48.売薬行商人の思想(風俗 越中売薬)

(前略)まず、その社会的な性格であるが、売薬の階層としての位置づけは、業態・身分・顧客等の点で典型的な中間者的存在であることが認められる。本当は売薬に行商と続けるのはおかしい。なぜなら行商ということであれば、他の種々行商にみられるように商品の販売先が固定していないのが普通である。ところが、売薬にあっては当初の新懸の際はともかく、いったん得意先ができてその商品を委託した後には、各得意先を順序正しく廻って歩くだけである。これではいわば定着商人が品物を届けた後で代金の回収をして歩くのとさほど違いはない。その意味では、売薬行商人は定着商人と純粋商人との中間に位置しているといえる。いってしまえば、店舗商人よりは流動的であるにしろ、現金売買の行商人に比しては余程固定的であり、半行商人が実態であるといっていいのである。そこからして、一方では売薬である自分を商人として自覚するよりは、労働者とみなす感じ方も現れるのである。薬売りは商人でなく労働者でなく、両者である。

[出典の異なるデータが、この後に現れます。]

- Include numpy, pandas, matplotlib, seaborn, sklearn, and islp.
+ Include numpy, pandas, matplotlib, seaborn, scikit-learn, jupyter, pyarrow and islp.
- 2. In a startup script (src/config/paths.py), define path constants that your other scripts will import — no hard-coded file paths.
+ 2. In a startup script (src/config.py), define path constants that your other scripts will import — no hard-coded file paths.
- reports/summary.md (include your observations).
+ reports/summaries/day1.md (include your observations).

売薬の中間的性格は彼らの発生的基盤にもある。というのは、売薬が生まれるについては確かに藩の貧しさがあった。富山は米以外には何の特別な産品があるわけでもなく、神仏・仏閣・物見遊山に適した場所があるわけでもない。しかも町の規模だけは全国の上位クラスの町で、人間が有り余っている以上、原料を輸入して加工販売産業を奨励するより法がなかったのである。そうした経済的基盤の上に更に行商ということになれば、人間の肩にかついでいく以上、できるだけ軽いものでできるだけ需要があって、できるだけ金目になるものをということが条件になる。一番その条件に適ったものが薬ということになったのである。

しかし、総体として富山藩とその領民の貧しさが挙げられるにしろ、もともと売薬を行うには多額の資本を必要とする。従って、言い換えれば、売薬業者は借金したにせよ、必ずしも貧しくはなかったのである。むしろ売薬を中産階級の職業と考える方が妥当であろう。(中略)今でも古い売薬商人には古武士を思わせるようなタイプの人がいるが、江戸時代には道中の危険ということもあったが武士に準じて名字帯刀が許されており、その名残りからしても、戦前行商人達は「売薬は誇り高き職業」としていたのである。(中略)

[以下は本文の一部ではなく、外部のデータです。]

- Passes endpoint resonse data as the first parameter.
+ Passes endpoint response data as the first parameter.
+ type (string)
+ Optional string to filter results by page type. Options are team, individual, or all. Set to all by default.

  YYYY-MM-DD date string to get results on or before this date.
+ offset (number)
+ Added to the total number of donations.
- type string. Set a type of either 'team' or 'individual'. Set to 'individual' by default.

こうした売薬の中間者的性格からどういう結論が出てくるかであるが、当然のこと、その右にも左にも偏することのできない事情から、保守的、日和見主義的な態度をうむ。いつも安全地帯に隠れていて冒険をするということがなく、たとえ冒険するとしても、それは常に冒険を許す安全圏においてだけでしかない。(中略)

売薬は三百年の長きにわたって続いてきたというが、それはよく主体において生き延びたというものではなく、逆に没主体において生き延びて来たのである。その点、領主自身の生き方とも甚だ似かよっている。外様第一の国「加賀の殿様」は、鼻毛を伸ばした阿呆面で、ひたすら危険を避けて生きてきた。前田はかつて信長に仕え、豊臣の権力下に入り、関ヶ原後は家康に鞍替えした。自己が生き延びるためにはモラルや正義などはどうでもいいのである。常に強いものにつき、その前後の矛盾に悩まないことをもって御家柄としてきた。

支藩である富山藩も同じやり方を見習い、売薬人もまた同じ流儀をもって延命策としてきたのだ。なまじ主体を持っていては却って主体が邪魔になって新しい態勢に即応できないことを知っていた。その意味では営業革命が要求されながら、自らは容易に成し得ない現状の根源は古いのである。